## Goal of the exercise
The answer is all of the entries below, repeated exactly and free of pictures.

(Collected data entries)
■ ■ ■ ■
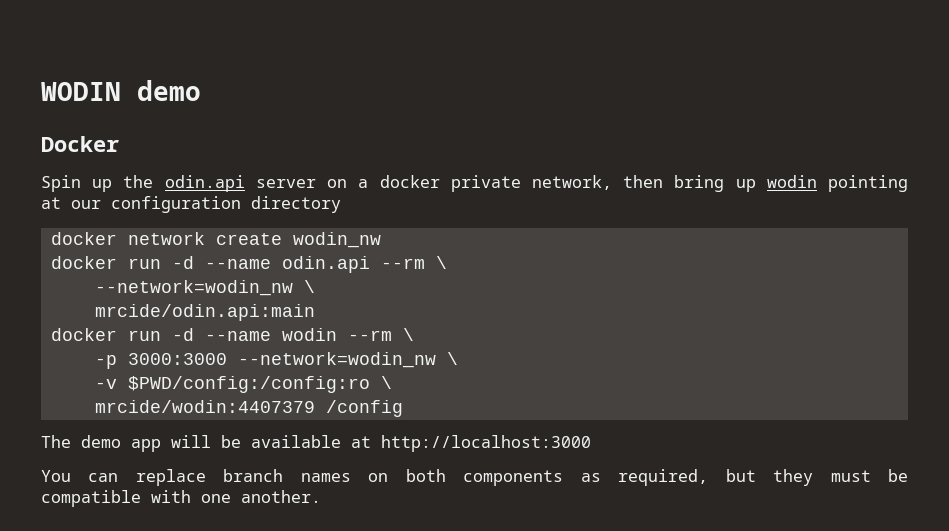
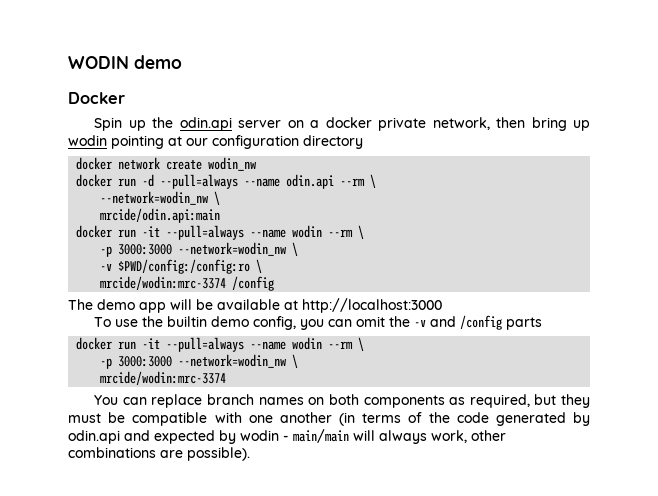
- docker run -d --name odin.api --rm \
+ docker run -d --pull=always --name odin.api --rm \
  mrcide/odin.api:main
- docker run -d --name wodin --rm \
+ docker run -it --pull=always --name wodin --rm \
- mrcide/wodin:4407379 /config
+ mrcide/wodin:mrc-3374 /config
+ To use the builtin demo config, you can omit the -v and /config parts
+ docker run -it --pull=always --name wodin --rm \
+ -p 3000:3000 --network=wodin_nw \
+ mrcide/wodin:mrc-3374
- You can replace branch names on both components as required, but they must be compatible with one another.
+ You can replace branch names on both components as required, but they must be compatible with one another (in terms of the code generated by odin.api and expected by wodin - main/main will always work, other combinations are possible).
■ ■ ■ ■
## Response to the exercise
- docker run -d --name odin.api --rm \
+ docker run -d --pull=always --name odin.api --rm \
  mrcide/odin.api:main
- docker run -d --name wodin --rm \
+ docker run -it --pull=always --name wodin --rm \
- mrcide/wodin:4407379 /config
+ mrcide/wodin:mrc-3374 /config
+ To use the builtin demo config, you can omit the -v and /config parts
+ docker run -it --pull=always --name wodin --rm \
+ -p 3000:3000 --network=wodin_nw \
+ mrcide/wodin:mrc-3374
- You can replace branch names on both components as required, but they must be compatible with one another.
+ You can replace branch names on both components as required, but they must be compatible with one another (in terms of the code generated by odin.api and expected by wodin - main/main will always work, other combinations are possible).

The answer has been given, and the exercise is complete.